The introduction of a livelier, cork-centered baseball definitely put some bounce in the 1911 baseball season. Here's a look at what made headlines during the year:
Joe Jackson Has .408 BA
According to the rule for what constituted a rookie, Joe Jackson was not a yearling when he hit .408 in 1911, his first full season; by today's rule, however, he was. In any case, he still holds the record for the highest single-season batting average for the Nats, and he has both Cleveland and White Sox records for the highest career average.
Terry Turner Tops at 3B, SS
Prone to injuries and somewhat lacking in range, Terry Turner was not regarded as being in the same class as Honus Wagner, Nap Lajoie, Lee Tannehill, Bill Dahlen, and the other great fielding shortstops and second basemen of his day. But he was, without a doubt, one of the most versatile glove men and, arguably, the steadiest. For 17 years, he gave solid and sometimes brilliant service at whatever station he was put. In 1911, he held the season's fielding average records at both third base and shortstop.

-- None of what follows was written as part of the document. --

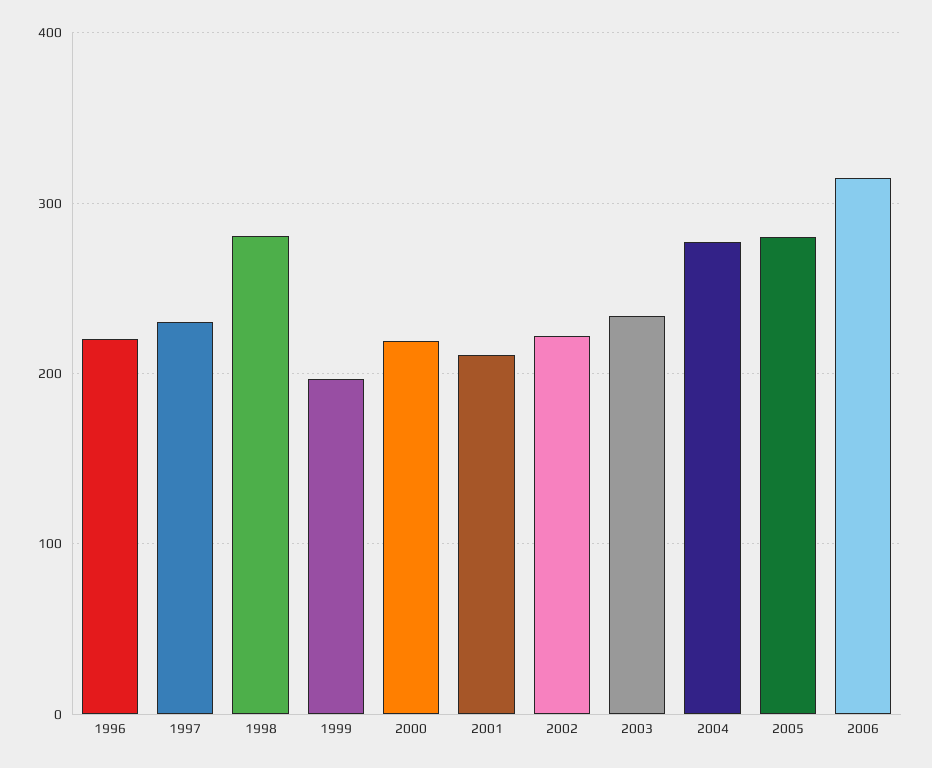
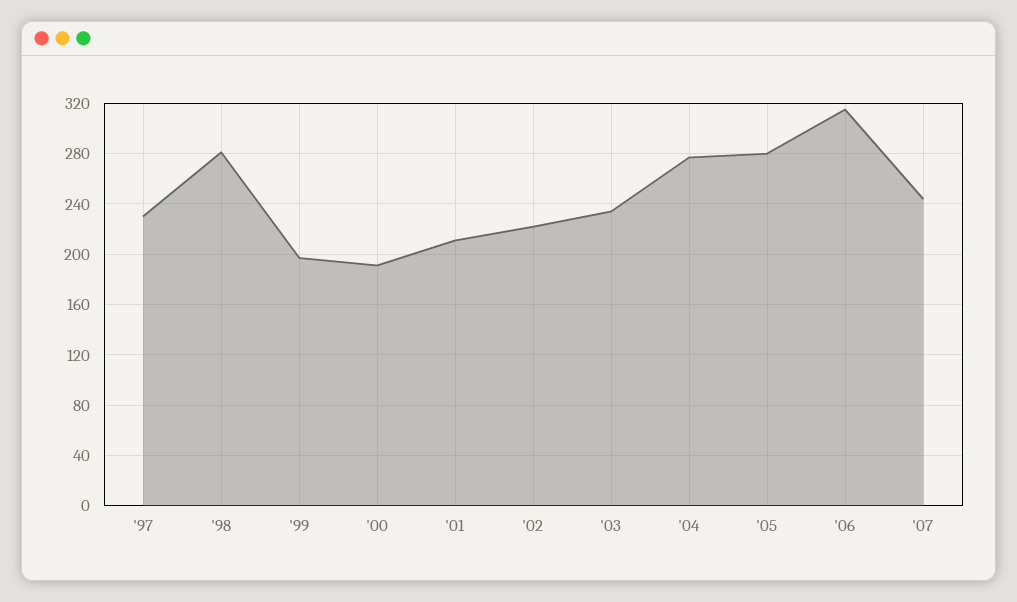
1996: 220 -> none
2000: 220 -> 190
'07: none -> 245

Ty Cobb Wins 1911 Chalmers
Several of Ty Cobb's playing colleagues shared in his proud moment as he received the brand-new Chalmers automobile awarded him for being the American League's Most Valuable Player in 1911. Cobb led the majors that year in runs (147), hits (248), doubles (47), total bases (367), RBI (127), and batting and slugging averages (.420 and .621). Interestingly, and perhaps significantly, the players were all members of the Philadelphia A's.
Bob Bescher Sets 1911 Steals Mark
Not many men who were 6'1" and weighed 200 pounds were used as leadoff batters in 1911; fewer still were deft at collecting walks; and only one could also steal bases by the bundle. Bob Bescher set a National League record in 1911 with his 81 thefts, a mark that stood until 1962. The following year, he established a modern Reds club record for runs (120) that lasted until 1956.
Walter Johnson Does It All
The first pitcher to win 20 games with a Washington American League team the previous year, Walter Johnson revealed additional evidence in 1911 that he would soon mature into a most extraordinary performer. That year, not only did he again win 25 games for the lowly Nats, his hitting improved to .234, whereupon he began to function as a pinch hitter.